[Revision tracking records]
___

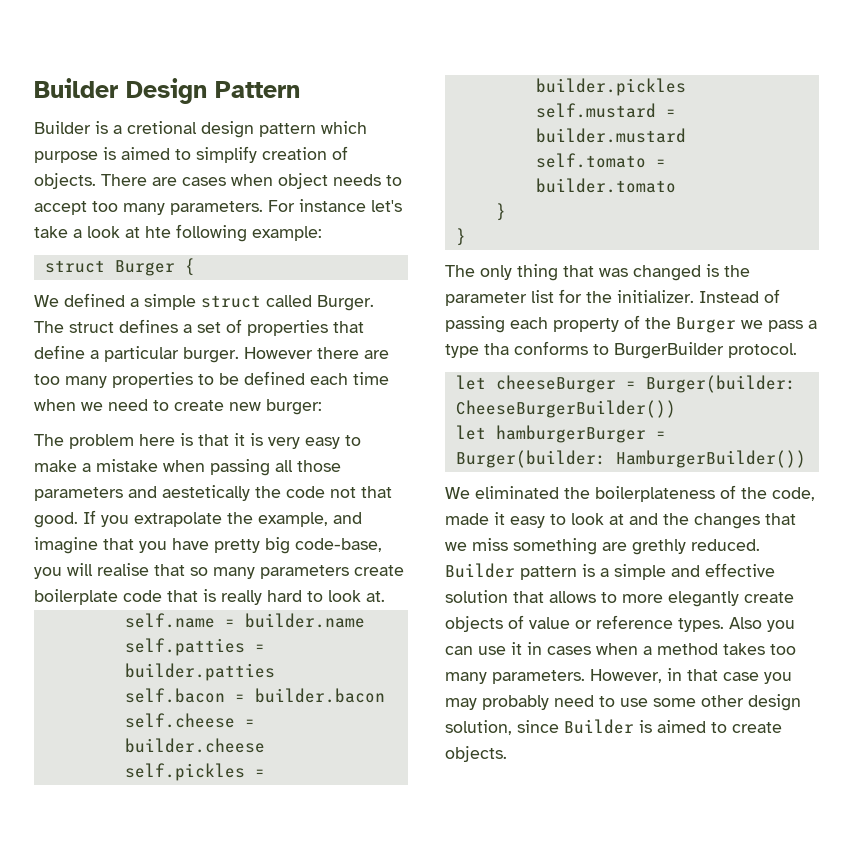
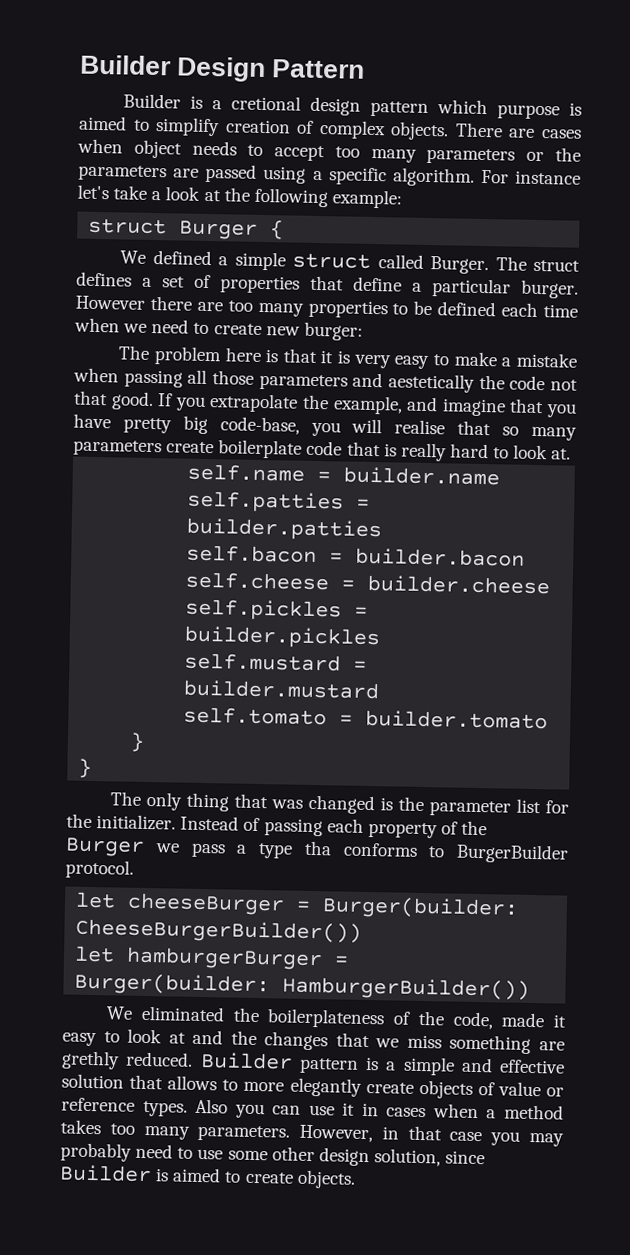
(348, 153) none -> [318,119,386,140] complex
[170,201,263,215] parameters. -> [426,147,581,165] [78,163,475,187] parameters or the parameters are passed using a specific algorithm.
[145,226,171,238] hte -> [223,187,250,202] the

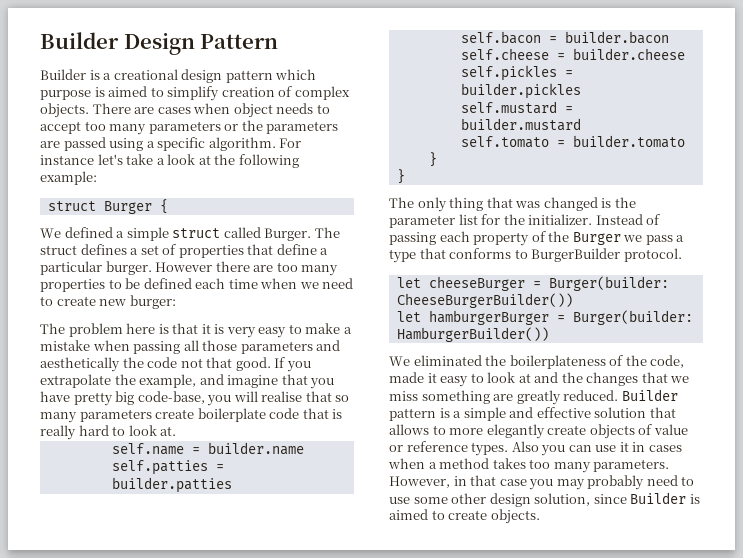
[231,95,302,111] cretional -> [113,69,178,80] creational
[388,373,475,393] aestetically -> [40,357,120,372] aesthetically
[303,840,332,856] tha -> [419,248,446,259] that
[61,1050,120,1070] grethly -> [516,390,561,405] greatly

___

Exercise description
A faithful copy of the data is required: each word kept, each picture omitted.

Written answer
(348, 153) none -> [318,119,386,140] complex
[170,201,263,215] parameters. -> [426,147,581,165] [78,163,475,187] parameters or the parameters are passed using a specific algorithm.
[145,226,171,238] hte -> [223,187,250,202] the

[231,95,302,111] cretional -> [113,69,178,80] creational
[388,373,475,393] aestetically -> [40,357,120,372] aesthetically
[303,840,332,856] tha -> [419,248,446,259] that
[61,1050,120,1070] grethly -> [516,390,561,405] greatly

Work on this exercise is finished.